*** RECORDS FOR THIS EXERCISE Section Begins ***
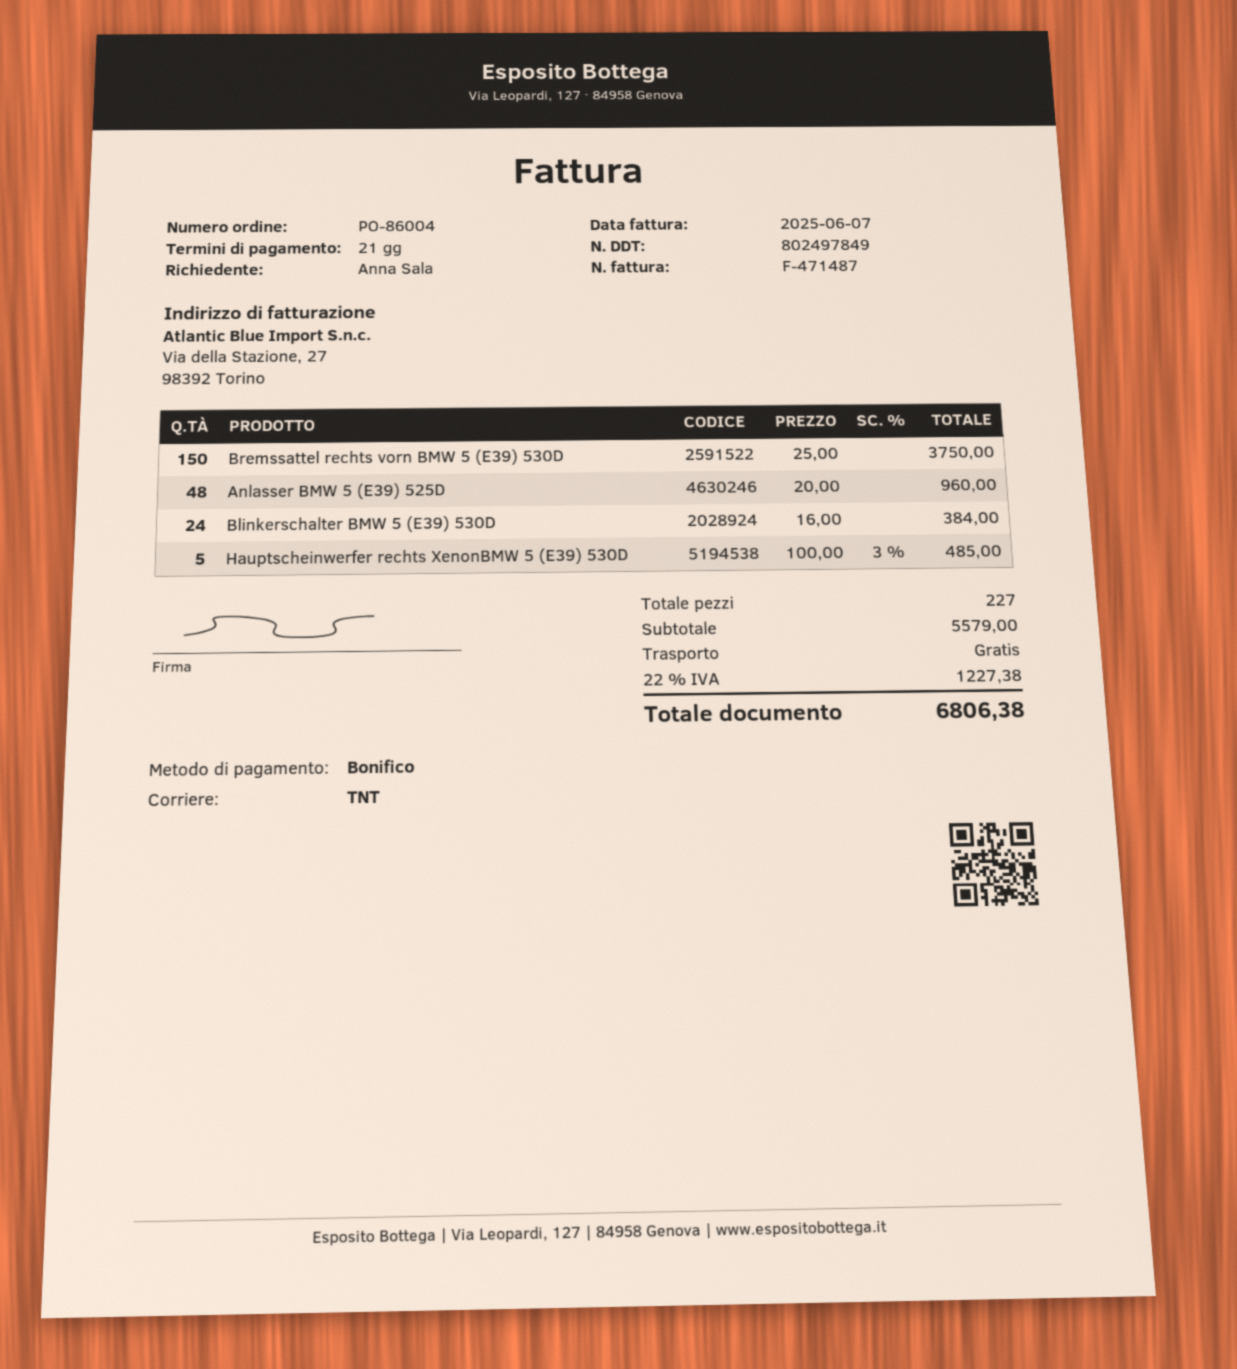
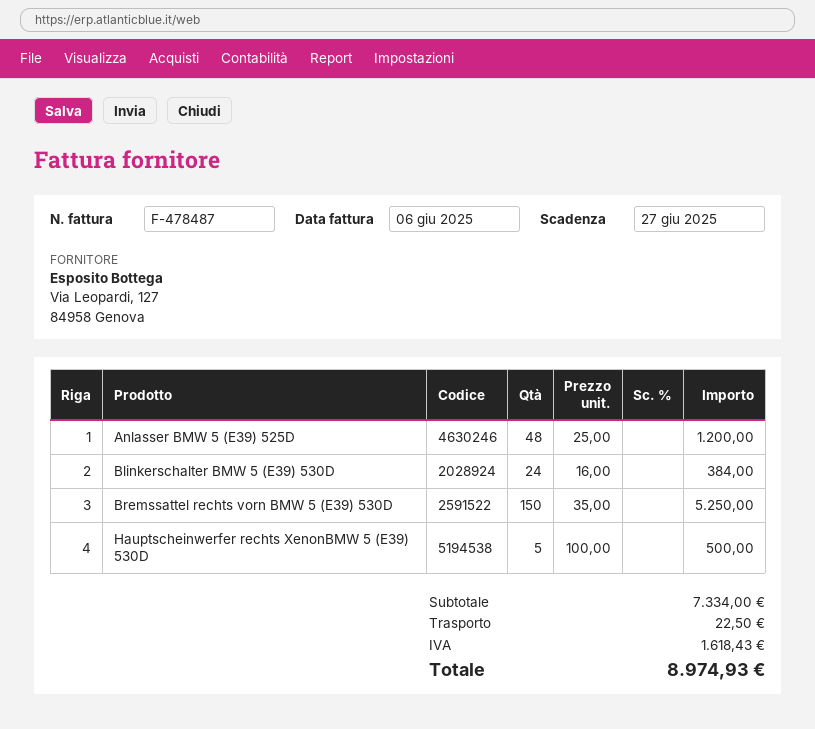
invoice number: F-471487 -> F-478487
invoice date: 2025-06-07 -> 2025-06-06
Bremssattel rechts vorn BMW 5 (E39) 530D: 150 x 25.00 = 3750.00 -> 150 x 35.00 = 5250.00
Anlasser BMW 5 (E39) 525D: 48 x 20.00 = 960.00 -> 48 x 25.00 = 1200.00
Hauptscheinwerfer rechts XenonBMW 5 (E39) 530D: 5 x 100.00 - 3% = 485.00 -> 5 x 100.00 = 500.00
subtotal: 5579.00 -> 7334.00
shipping: 0.00 -> 22.50
tax: 1227.38 -> 1618.43
total: 6806.38 -> 8974.93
*** RECORDS FOR THIS EXERCISE Section Ends ***
WORK ITEM
Drop the images and copy all the data exactly.

OUTPUT OF THE EXERCISE
invoice number: F-471487 -> F-478487
invoice date: 2025-06-07 -> 2025-06-06
Bremssattel rechts vorn BMW 5 (E39) 530D: 150 x 25.00 = 3750.00 -> 150 x 35.00 = 5250.00
Anlasser BMW 5 (E39) 525D: 48 x 20.00 = 960.00 -> 48 x 25.00 = 1200.00
Hauptscheinwerfer rechts XenonBMW 5 (E39) 530D: 5 x 100.00 - 3% = 485.00 -> 5 x 100.00 = 500.00
subtotal: 5579.00 -> 7334.00
shipping: 0.00 -> 22.50
tax: 1227.38 -> 1618.43
total: 6806.38 -> 8974.93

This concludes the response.